Although South Africans are all too familiar with the grudge purchase of an enforced licence fee for a service that is waning in popularity, the unintended consequences for Britain could be huge.
A new study published in The International Journal of Press/Politics looked into the impact of public media on the democratic health of 33 countries. Its findings were clear: high levels of secure funding for public media systems and strong structural protections for the political and economic independence of those systems are consistently and positively correlated with healthy democracies.
Causality is, however, hard to establish – does democracy thrive when public media is well funded and independent, or vice versa? The answer is more likely a two-way street or feedback-loop scenario, where one feeds off the other.
European countries and northern European democracies, especially, were found to have higher contributions to public media on a per capita basis. Germany spends $142.42 per person on its public broadcasters, Finland $101.29 and Denmark $93.16. The US, as the largest economy in the world, spends a paltry $3.16 per person, or one-sixth of Botswana’s $18.38 per person. The study goes on to conclude that audience reach and size isn’t correlated with democratic health but rather that its mere existence (supported by independent operations) contributes to better functioning societies.
If the licence fee were scrapped completely, and the BBC was forced to look at alternative revenue models like a Netflix or HBO subscription, what would the output of those efforts look like and how much of it could still be classified as a “public service”?

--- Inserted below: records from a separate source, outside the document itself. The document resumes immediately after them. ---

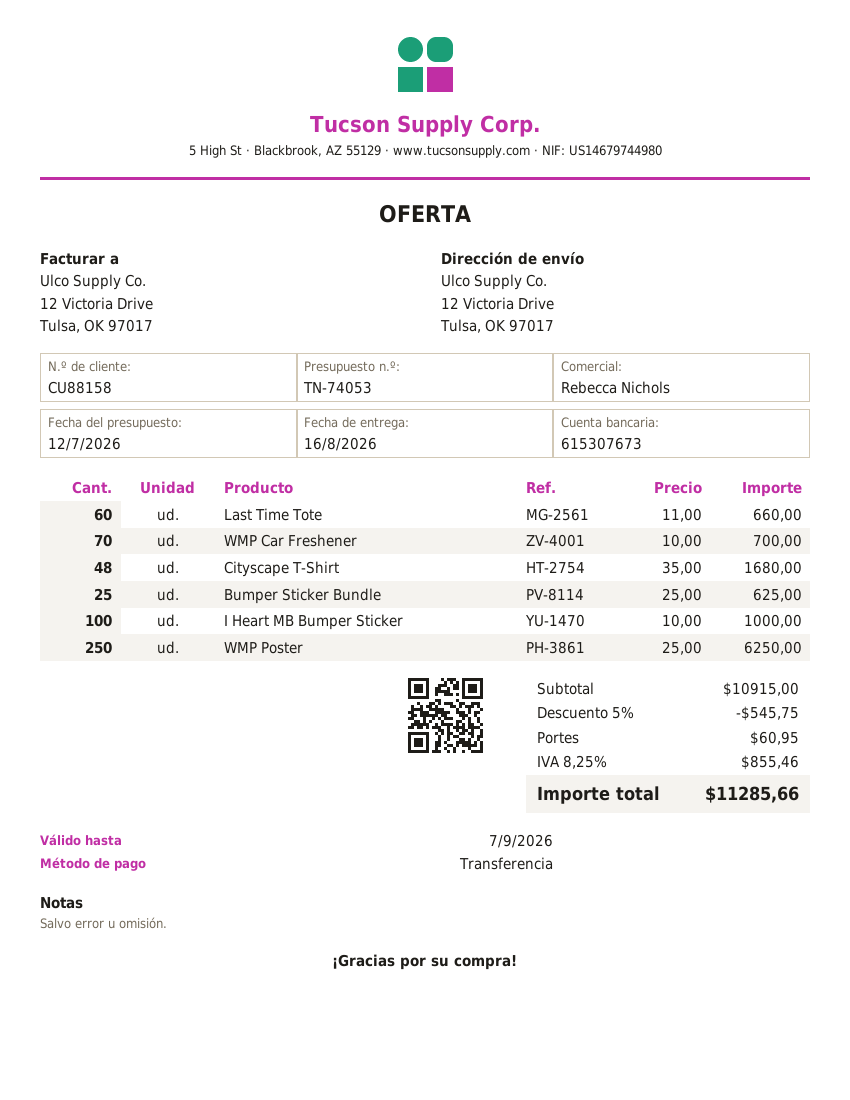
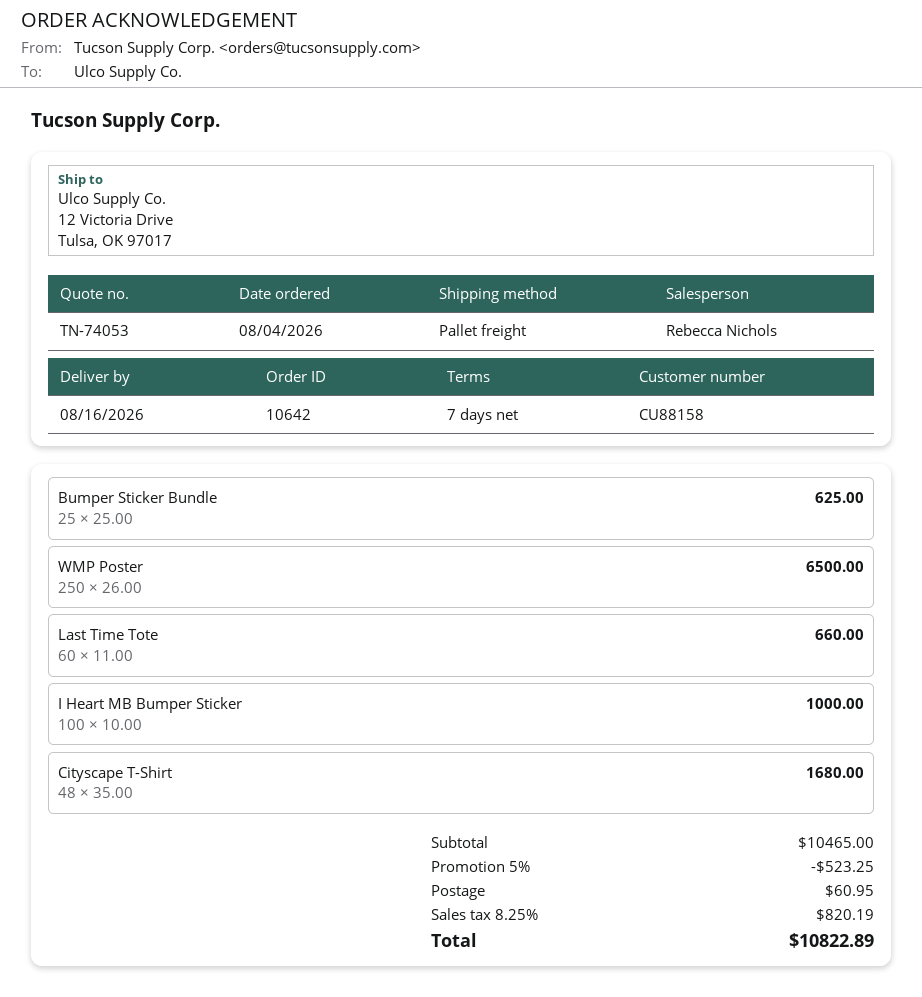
WMP Car Freshener: 70 x 10.00 = 700.00 -> none
WMP Poster: 250 x 25.00 = 6250.00 -> 250 x 26.00 = 6500.00
subtotal: 10915.00 -> 10465.00
discount: 5% = 545.75 -> 5% = 523.25
tax: 8.25% = 855.46 -> 8.25% = 820.19
total: 11285.66 -> 10822.89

Although the pulling power of binge-worthy series and never-ending libraries of feature films is uncontested, what would happen to news coverage, the BBC World Service, Olympic Games and the many free-to-air radio stations and podcasts? And what about treasures like David Attenborough and the important work on nature and climate change? Moreover, what would happen to democracy itself if a huge portion of the British news diet was slashed, leaving a void for, well, who knows what?
There are few alternatives to the subscriptions as the revenue model, as many public broadcasters around the world employ. Some are suggesting a broadband tax, government grant funding or some rather fiscally sourced funding that could keep the editorial vision of the BBC on the same path. The challenge will come if it is forced to go down the advertising or subscriptions path because media that is purely market-force driven takes very different decisions to those that have a public service mandate and funding model.
Although the BBC will need to slim down operations and update its offering, it remains the success story of public-funded media, despite its current challenges.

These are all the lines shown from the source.